I’m going to list some semi and fully shelf-stable foods I keep on hand. I’ll admit to keeping a larger than average pantry, but I cook more than average as well. Remember, you don’t need all the following items. Consider the list to be options from which to choose. Start with a few things, that go together in more than one dish. This is like the wardrobe concept of having key pieces that mix and match. So, what items do I use most?
Meats: Frozen chicken/turkey, beef, pork, lamb (We raise them.). Home-canned chicken/turkey, beef, pork, broths. Purchased canned salmon/smoked salmon, tuna, corned beef hash (I agree that it looks and smells like dog food, but it’s nostalgic to someone who lives in my house.)
Vegetables: Fresh potatoes, carrots, onions (These keep well when stored correctly.). Home-dehydrated carrots, onions, potatoes, mushrooms, tomatoes, corn, peas. Canned tomatoes, green beans, black-eyed peas, corn, hominy, Rotel, pasta sauce, picante sauce, pickles, condiments. Frozen Brussel sprouts, broccoli, asparagus, carrots, mushrooms.
Dry goods: Baking basics (flour, cornmeal, sugar, salt, leavening, brown sugar, oil, butter, solid fat [for most people, this might be shortening, but we use rendered lard],…), oatmeal, dried beans (several varieties), dried white, brown, and wild rices, herbs and spices, peanut butter, jams and jellies, condiments, dried milk, canned milk.
Cold storage: Butter, basic cheeses (these store well in the fridge), eggs (I store mine in the hens, but they keep very well in the fridge or arguably on the counter.)
Let’s step away from our clothing analogy for a moment and look at this another way. Think of it in terms of money. Imagine a family living paycheck to paycheck. If something happens to disrupt the flow of paychecks, they immediately find themselves in the position of “doing without”. There’s no financial cushion. Our family spent a long time living paycheck to paycheck. It’s manageable, but I find it very stressful.

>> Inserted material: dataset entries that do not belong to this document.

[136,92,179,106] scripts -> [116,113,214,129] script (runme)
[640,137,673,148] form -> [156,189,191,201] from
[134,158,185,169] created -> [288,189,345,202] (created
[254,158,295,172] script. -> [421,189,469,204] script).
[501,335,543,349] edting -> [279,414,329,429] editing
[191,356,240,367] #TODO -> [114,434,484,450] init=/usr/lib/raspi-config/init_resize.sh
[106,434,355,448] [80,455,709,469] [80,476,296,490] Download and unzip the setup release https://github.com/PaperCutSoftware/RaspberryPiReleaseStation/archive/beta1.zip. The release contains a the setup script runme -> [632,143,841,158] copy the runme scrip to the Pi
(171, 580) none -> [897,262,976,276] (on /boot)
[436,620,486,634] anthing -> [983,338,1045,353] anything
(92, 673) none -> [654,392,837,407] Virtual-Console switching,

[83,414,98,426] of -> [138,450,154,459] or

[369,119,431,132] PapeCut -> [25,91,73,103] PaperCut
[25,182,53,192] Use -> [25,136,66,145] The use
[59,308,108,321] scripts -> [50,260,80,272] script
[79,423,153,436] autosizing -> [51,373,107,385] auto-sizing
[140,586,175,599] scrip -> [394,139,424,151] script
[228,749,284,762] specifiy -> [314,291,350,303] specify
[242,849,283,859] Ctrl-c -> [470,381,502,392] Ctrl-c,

Families, who shop only for what they plan to eat weekly or bi-weekly, are basically eating paycheck to paycheck. If something disrupts their ability to grocery shop on schedule, they find themselves with no pantry cushion to fall back on. Even if it is only a day’s delay, it can be inconvenient and expensive.
Typically, a financial cushion must be saved slowly. Similarly, most pantries must be built gradually. If a windfall comes your way, that’s wonderful! If you decide it can be spared to purchase pantry items en mass, I think that’s a responsible option. However, most of us build our pantries five extra dollars and one loss leader at a time. The best part is: That’s a responsible option too!
Next, in the Pantry Series, we’ll discuss special and not-so-special occasion pantry planning. If you are just joining in, you can find the first post in this series here. What are some items you wouldn’t be without? What are your favorite pantry meals? Please let me know in the comments below. I’d love to hear what your family relies on to stretch the shopping!
*Normally, shelf-stable foods are dried or canned foods. These are stable for years when stored correctly. For this post, I’m coining the term semi-shelf-stable. By this, I’m including frozen and refrigerator foods that keep for a significant period, but aren’t truly shelf-stable.